Brock’s eyes were wet with tears.
“I’d get so angry, because I knew I couldn’t report him. Daryl would tell on me, and Daddy and Mama would hear about it, and that would be the end of my life.” He looked at Sara. “I could never do that to Mama. You understand what I’m saying? She can never know.”
Sara nodded, but not in agreement. Her emotional switch had flipped off once he’d confessed to bringing a child into his sick confidence.
She slipped her hand back into the pocket of her cardigan. The revolver was sticky from her sweat.
“A lot of people, when they drink, they do awful things. Then they sober up and they say, ‘It wasn’t me. It was the booze.’” He looked down at his desk. “But I always wondered, what if the person they are when they’re drunk is who they really are? What if the person who’s sober is the one who’s really putting on an act?”
Sara had discerned a pattern. He would wander off topic, then drop in a detail that he knew would keep her listening. She did not have to wait long for him to circle back around.
“Axle, Daryl’s step-daddy, he did work for us.” Brock explained, “Sometimes, you get a metal casket in, and there’s a crushed corner or a ding. Insurance pays for it, but you can still sell it if you can find somebody to fix the damage. Somebody who knows how to work with metal.”
Sara said, “The Dead Blow kit.”
“Axle left the hammer in one of the caskets.” Brock’s weak smile had returned. “I don’t know why I kept it. I liked the weight of it. The end was pointed. I found it useful.”
Brock had stopped looking at her again. He picked at the corner of one of the green binders. The noise made a ticking sound.
She said, “You left the hammer inside Leslie. You knew it could be traced by the manufacturing number on the handle.”
“I planned on saying something when you pulled it out, like, ‘oh I’ve seen that thing before.’ But I didn’t know Axle was in prison,” Brock said. “Jeffrey told Frank something while we were all walking to the crime scene—do you remember that day in the woods?”
Sara remembered the video.

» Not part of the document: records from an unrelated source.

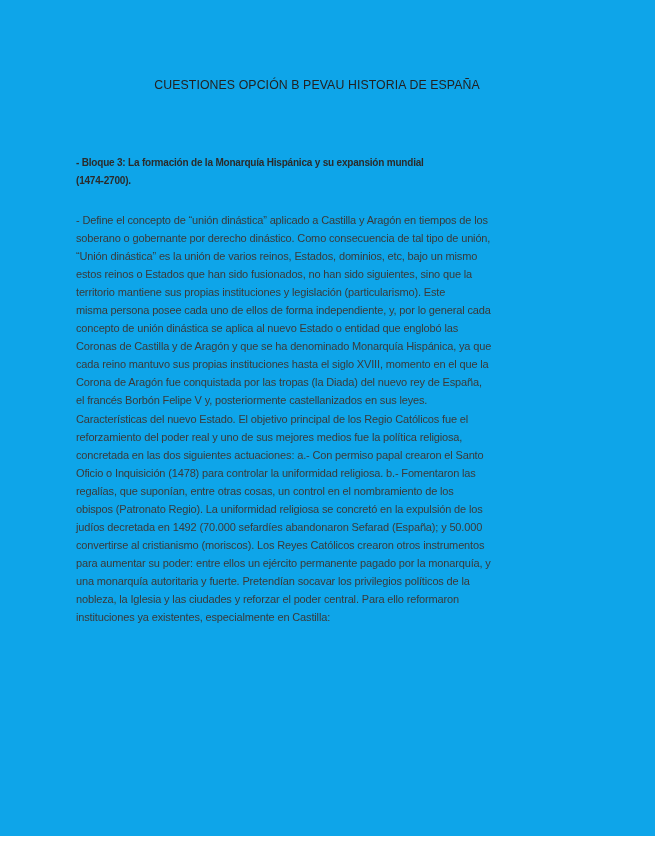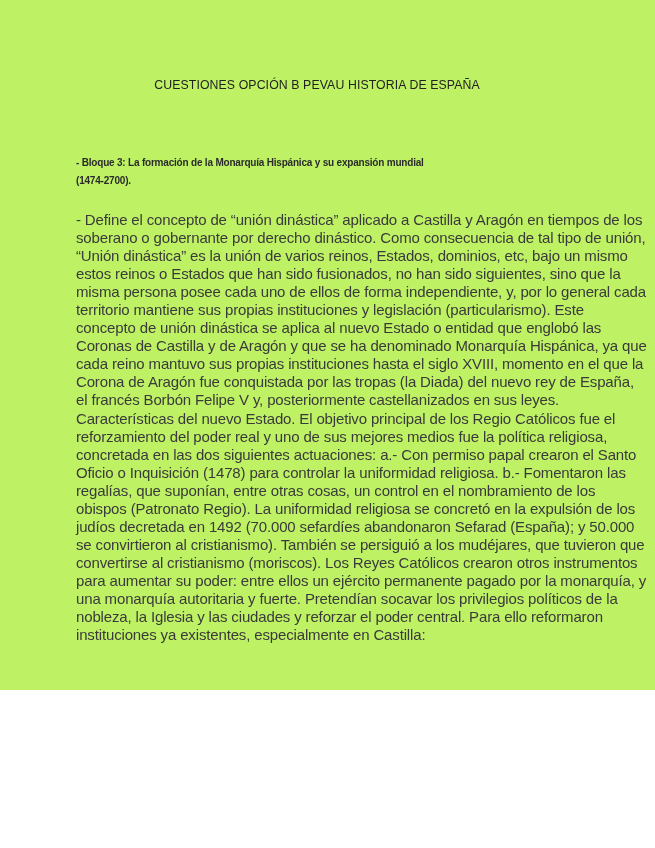"CUESTIONES OPCIÓN B PEVAU HISTORIA" .page { background: #bef264 -> #0ea5e9; height: 690px -> 836px }
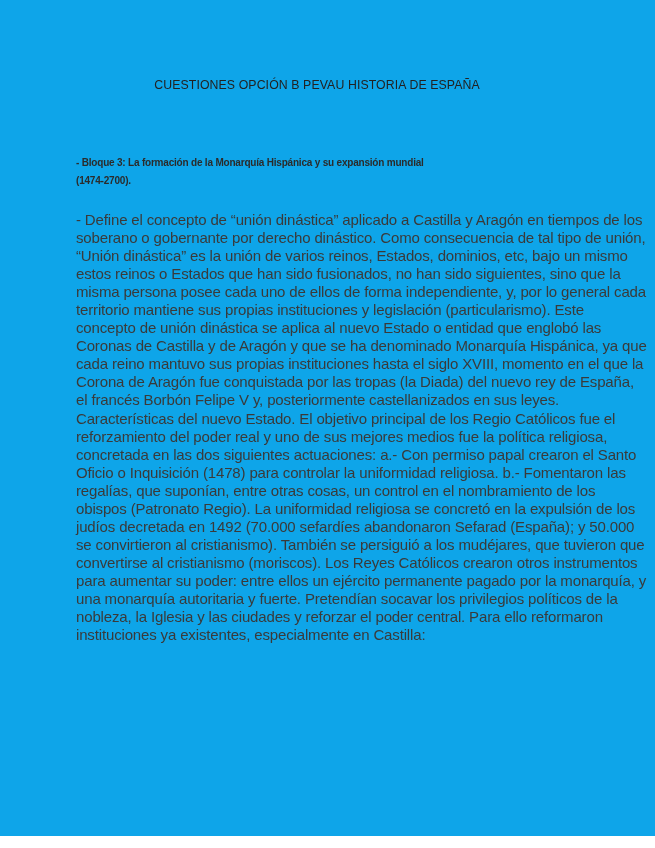"- Define el concepto de" .body-text { font-size: 15px -> 11px }
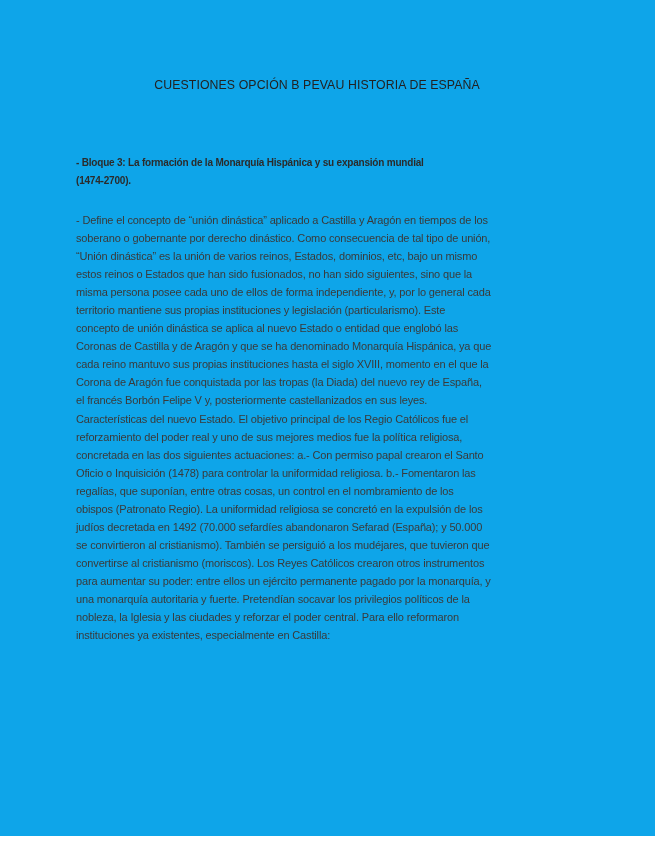"misma persona posee cada uno" span.line { order: before "territorio mantiene sus propias" -> after "territorio mantiene sus propias" }
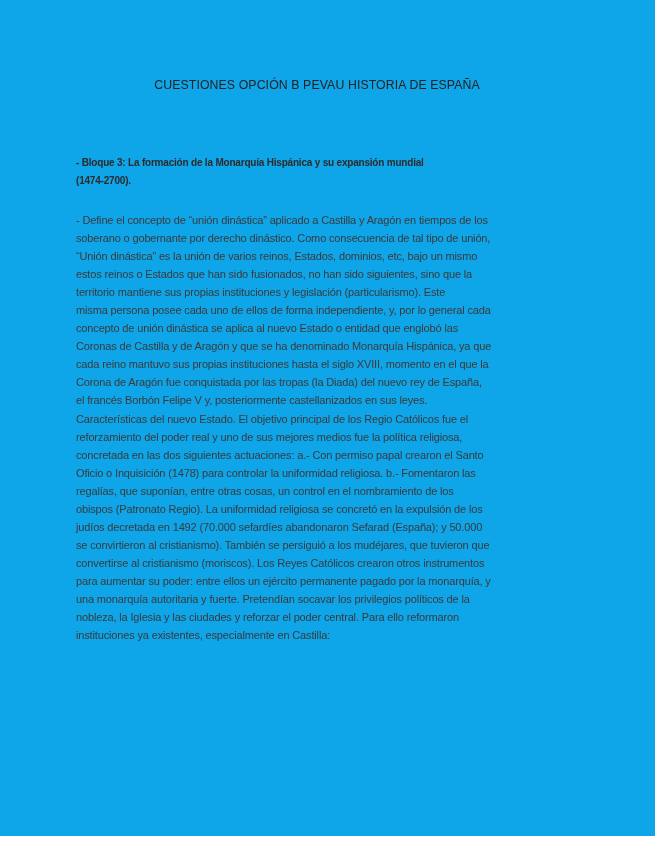"se convirtieron al cristianismo)." span.line { html: <span>se convirtieron al cristianismo). También se persiguió a los mudéjares, que tuvieron que</span> -> none }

The blood that had poured from between Leslie’s legs. The splintered hammer jutting out like broken shards of glass.
Brock said, “I heard Jeffrey ask Frank about Daryl. The idea was already in his head. I knew Daryl had access to Axle’s tools because sometimes Axle would bring Daryl to the house to help fix a casket.”
Sara wanted his confession clear for the recording. “You left the hammer inside Leslie Truong in order to frame Axle Abbott?”
Brock responded with a slight tilt of his head, which wasn’t enough.
She said, “The hammer was jammed so deep inside of Leslie that I had to cut it out.”
Brock wiped his mouth with his fingers. For the very first time, he expressed regret. “I got carried away. I had to—I had to work fast. She was almost to the campus when I caught up with her. There wasn’t a lot of time to think it through.”
He hadn’t been thinking at all. He had been acting on his darkest, most heinous instincts. Leslie Truong had not been one of his fantasies. She had been an impediment to Brock acting out his sick desires.
She asked, “Did you take something from Leslie? Were you stalking her?”
“I didn’t know her before that day.”
The randomness did not make the violation feel any less grievous.
“Sara, you have to understand. There was no time to plan. She was walking back to the campus. I knew that she had seen me in the woods. If you hadn’t been there, I was going to have to come up with a lie to tell Jeffrey so I could find her.”